Dear Geek,
Bytes, Gigabytes, Terabytes…What does it really mean? I am getting a new iPod, but they are all different memory sizes. I don’t know how I can decide on a size if I don’t know what any of these sizes actually mean. How big is a GB really? How can I make sure I have enough space?
Sincerely,
iConfused
Dear confused,
The very smallest value of memory is a bit. You can think of a bit as a value of 1 or 0, (on or off).
A byte is the equivalent of 8 bits, and has the memory of one character.
A Kilobyte is 1,024 bytes and can hold around 2 or 3 paragraphs of text.
A Megabyte is 1,048,576 bytes or 1,024 Kilobytes. It can hold 873 pages of plaintext (1,200 characters) or 4 books (200 pages or 240,000 characters).
A Gigabyte is 1,073,741,824 bytes, 1,048,576 Kilobytes, or 1,024 Megabytes. This can hold 894,784 pages of plaintext (1,200 characters), 4,473 books (200 pages or 240,000 characters), 640 webpages (with an average 1.6MB file size), 341 digital photos (with an average 3MB file size), 256 MP3 audio files (with an average 4MB file size), or one 650 CD.
A Terabyte is 1,099,511,627,776 bytes, 1,024 Gigabytes, or 1,048,576 Megabytes. 916,259,689 pages of plaintext (1,200 characters), 4,581,298 books (200 pages or 240,000 characters), 655,360 web pages (with 1.6MB average file size), 349,525 digital pictures (with 3MB average file size), 262,144 MP3 audio files (with 4MB average file size), 1,613 650MB CD’s, 233 4.38GB ’,or 40 25GB Blu-ray discs.

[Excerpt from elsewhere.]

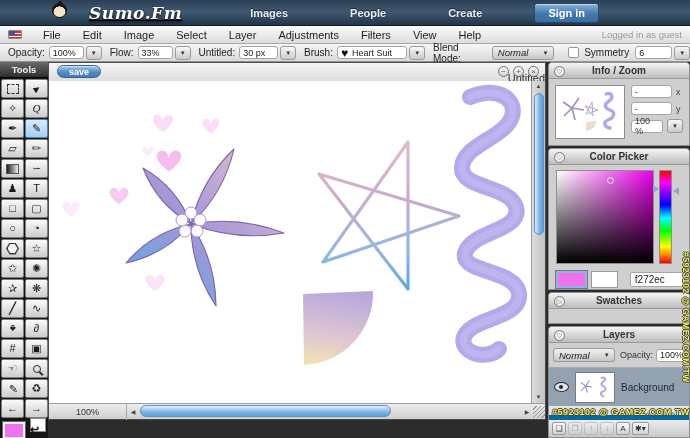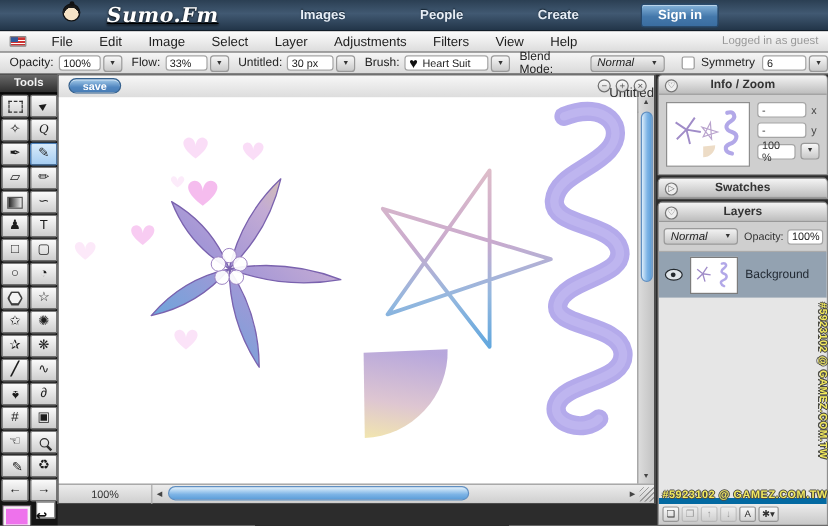"Color Picker" div.panel { html: none -> <div> <div> <div>♡</div> <span>Color Picker</span> </div> <div> <div> <div> <div></div> </div> <div> <div></div> <div></div> </div> </div> <div> <div></div> <div></div> <div>f272ec</div> </div> </div> </div> }
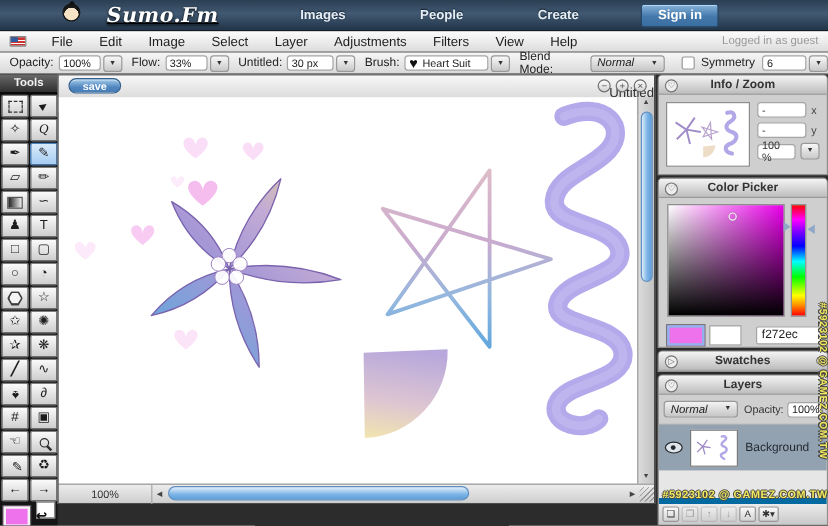"Swatches" div.panel { height: 18px -> 32px }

The size you need really depends on how many songs, apps, photos, and other things you are wanting to be able to have on your iPod. You have 2,000 songs on your computer? That will be around 7.8 GB, but knowing an iPod is “missing memory” (see that blog here), and maybe there are a few apps you are looking at, so you may want to go up to at least a 16 GB iPod.